## EXERCISE OBJECTIVE
List each line of the data that holds the string "border", please.

Records from a collection:
────────────────────────────────────────
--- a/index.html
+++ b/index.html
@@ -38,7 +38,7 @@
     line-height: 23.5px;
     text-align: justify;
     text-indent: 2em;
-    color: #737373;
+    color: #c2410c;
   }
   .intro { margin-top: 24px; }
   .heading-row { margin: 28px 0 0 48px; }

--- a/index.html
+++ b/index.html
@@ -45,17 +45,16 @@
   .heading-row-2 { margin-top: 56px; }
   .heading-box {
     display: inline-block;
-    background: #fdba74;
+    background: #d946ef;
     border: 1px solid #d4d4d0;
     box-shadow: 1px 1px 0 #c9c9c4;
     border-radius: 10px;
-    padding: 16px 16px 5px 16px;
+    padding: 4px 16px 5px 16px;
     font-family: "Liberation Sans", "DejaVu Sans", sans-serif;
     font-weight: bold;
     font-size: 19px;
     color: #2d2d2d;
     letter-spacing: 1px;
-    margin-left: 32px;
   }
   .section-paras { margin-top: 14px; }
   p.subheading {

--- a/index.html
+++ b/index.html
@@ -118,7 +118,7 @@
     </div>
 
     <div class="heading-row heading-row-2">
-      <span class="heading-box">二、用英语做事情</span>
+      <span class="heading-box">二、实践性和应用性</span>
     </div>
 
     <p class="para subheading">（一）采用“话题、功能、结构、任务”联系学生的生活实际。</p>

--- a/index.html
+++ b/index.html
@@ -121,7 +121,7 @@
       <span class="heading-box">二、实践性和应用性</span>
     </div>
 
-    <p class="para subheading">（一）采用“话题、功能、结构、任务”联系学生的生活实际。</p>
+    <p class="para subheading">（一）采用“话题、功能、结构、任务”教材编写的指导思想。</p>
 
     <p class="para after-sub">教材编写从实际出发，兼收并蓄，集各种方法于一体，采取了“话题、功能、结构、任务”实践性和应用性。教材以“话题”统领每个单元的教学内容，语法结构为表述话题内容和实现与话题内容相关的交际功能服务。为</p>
────────────────────────────────────────
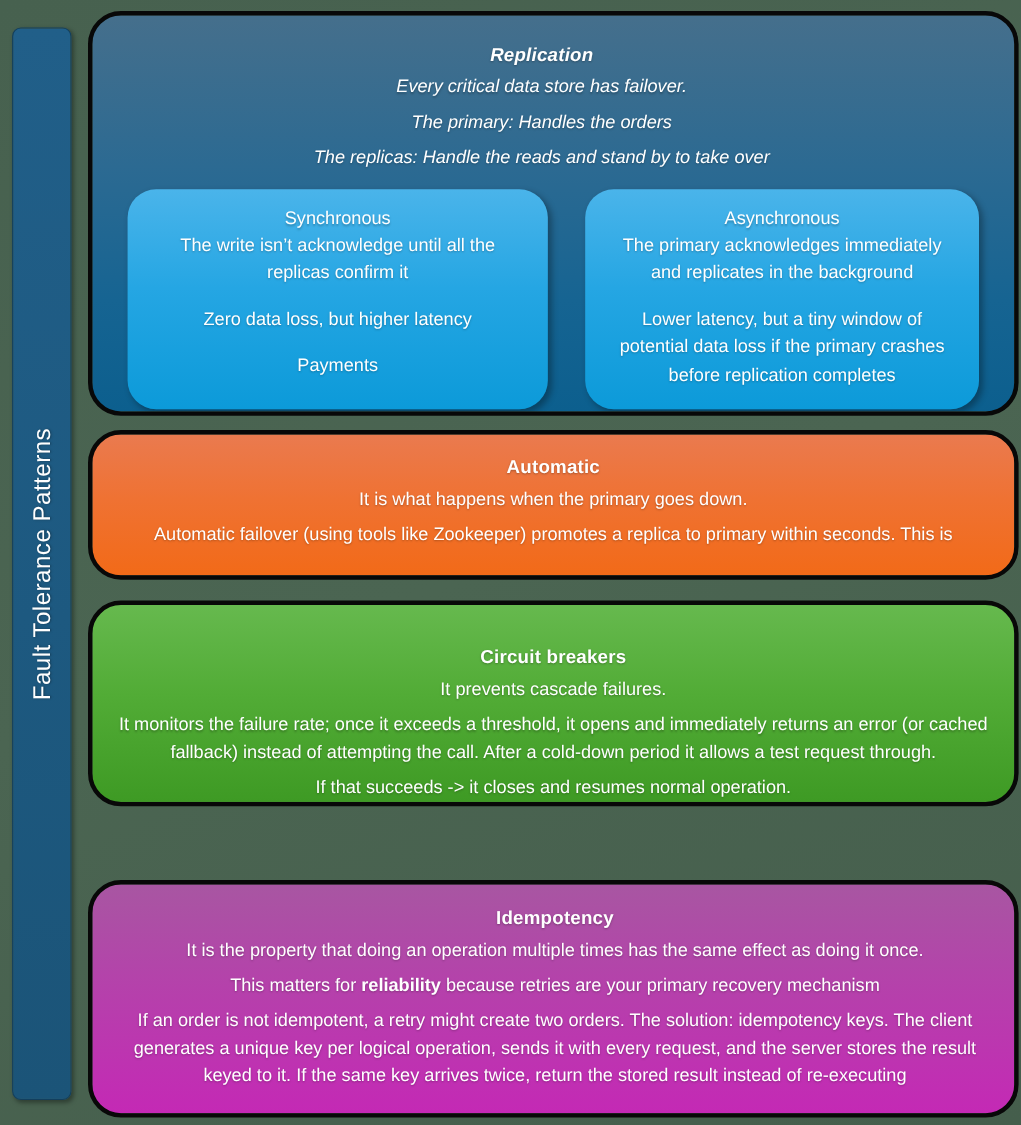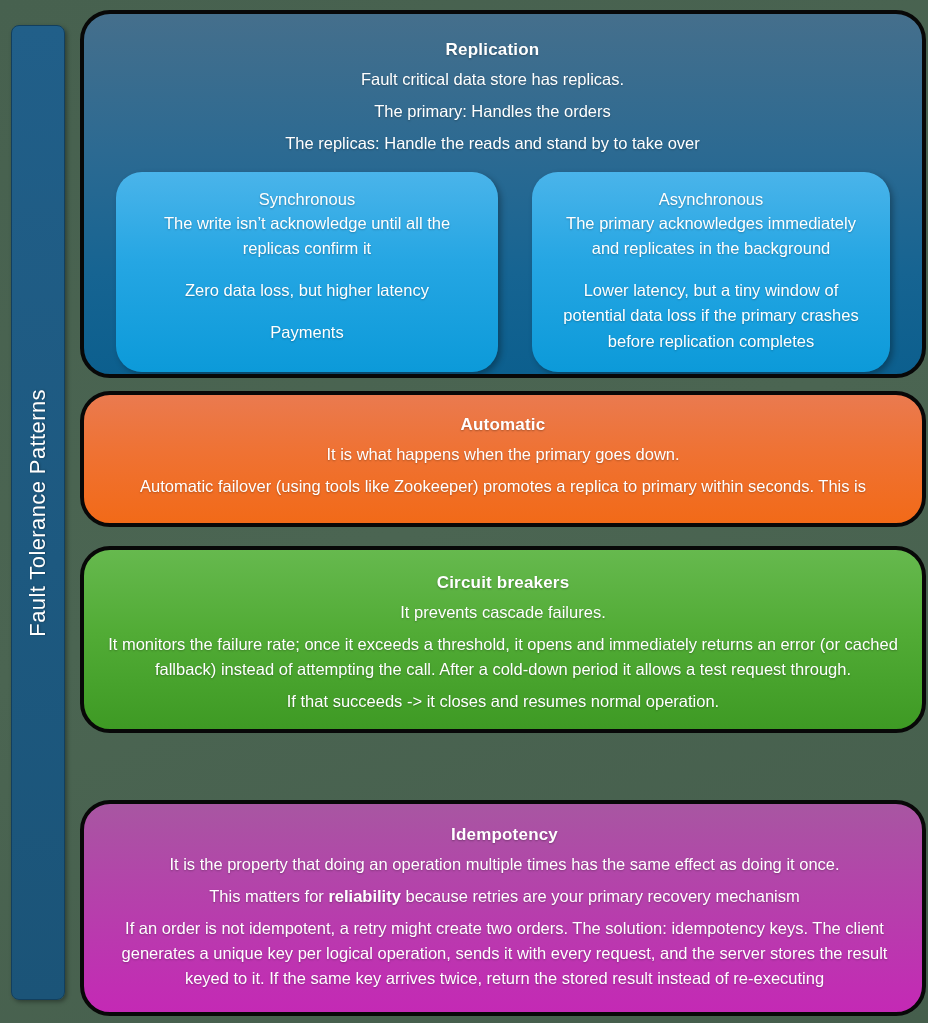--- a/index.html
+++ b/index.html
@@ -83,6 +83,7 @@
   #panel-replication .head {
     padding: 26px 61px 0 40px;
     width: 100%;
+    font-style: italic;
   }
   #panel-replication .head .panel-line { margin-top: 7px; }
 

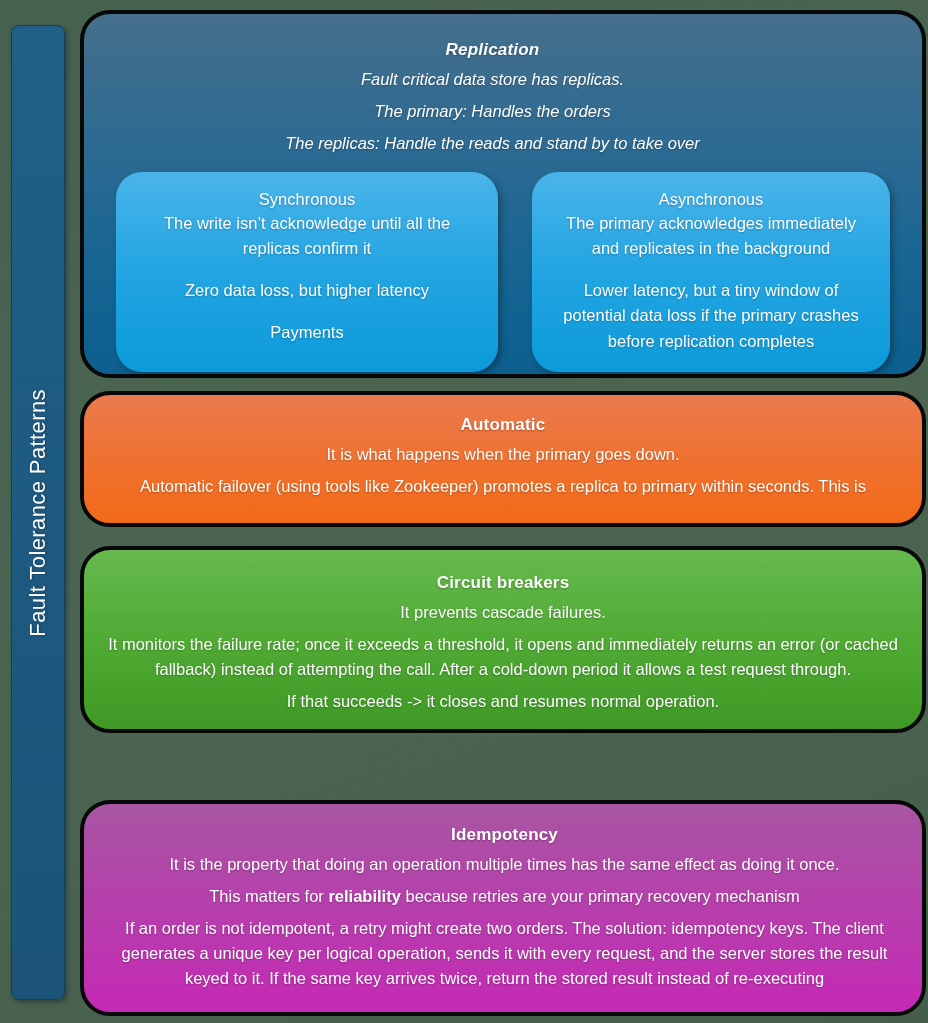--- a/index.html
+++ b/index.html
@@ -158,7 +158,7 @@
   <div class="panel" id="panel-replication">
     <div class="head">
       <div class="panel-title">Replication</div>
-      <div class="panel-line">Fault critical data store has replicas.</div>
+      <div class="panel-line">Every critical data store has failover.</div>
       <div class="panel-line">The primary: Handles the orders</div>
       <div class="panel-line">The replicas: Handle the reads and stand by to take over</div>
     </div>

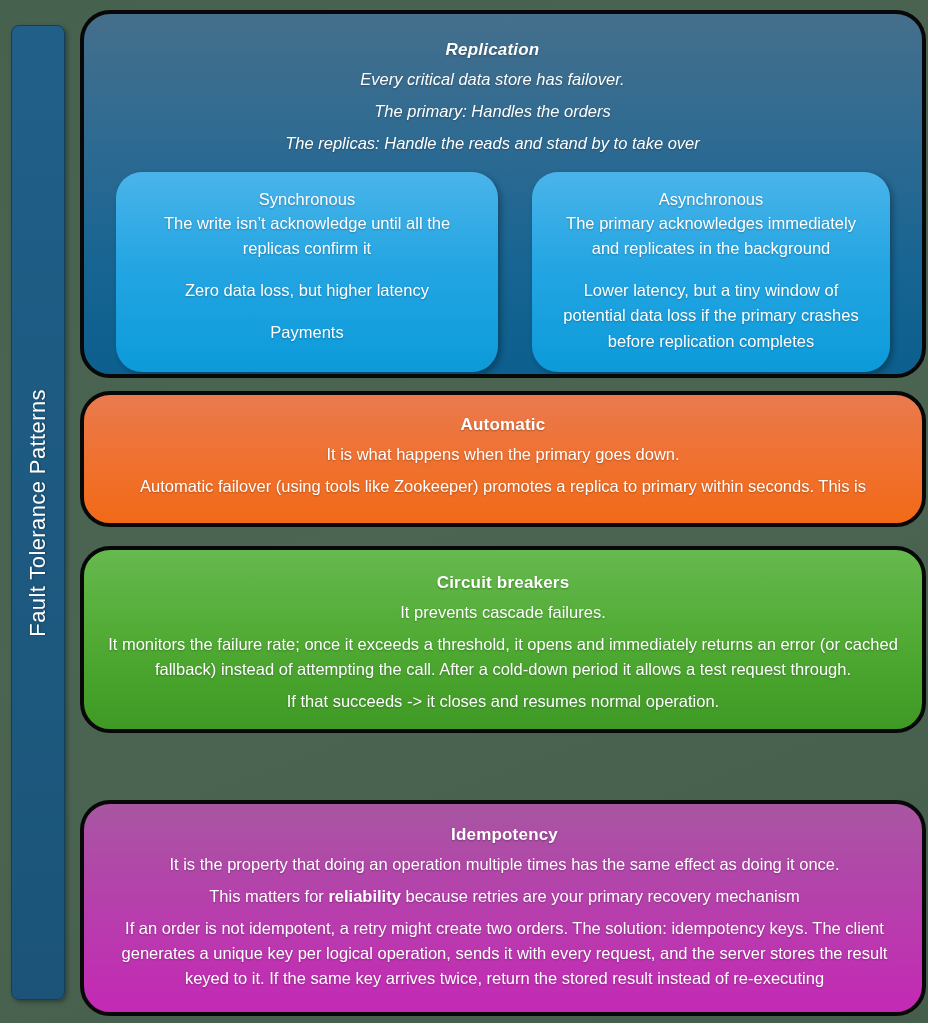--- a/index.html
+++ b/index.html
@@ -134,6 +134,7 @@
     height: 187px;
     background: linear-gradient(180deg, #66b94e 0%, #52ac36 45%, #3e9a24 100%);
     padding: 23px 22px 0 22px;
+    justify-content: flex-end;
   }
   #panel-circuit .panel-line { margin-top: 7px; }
────────────────────────────────────────
## TASK RESPONSE
     border: 1px solid #d4d4d0;
     border-radius: 10px;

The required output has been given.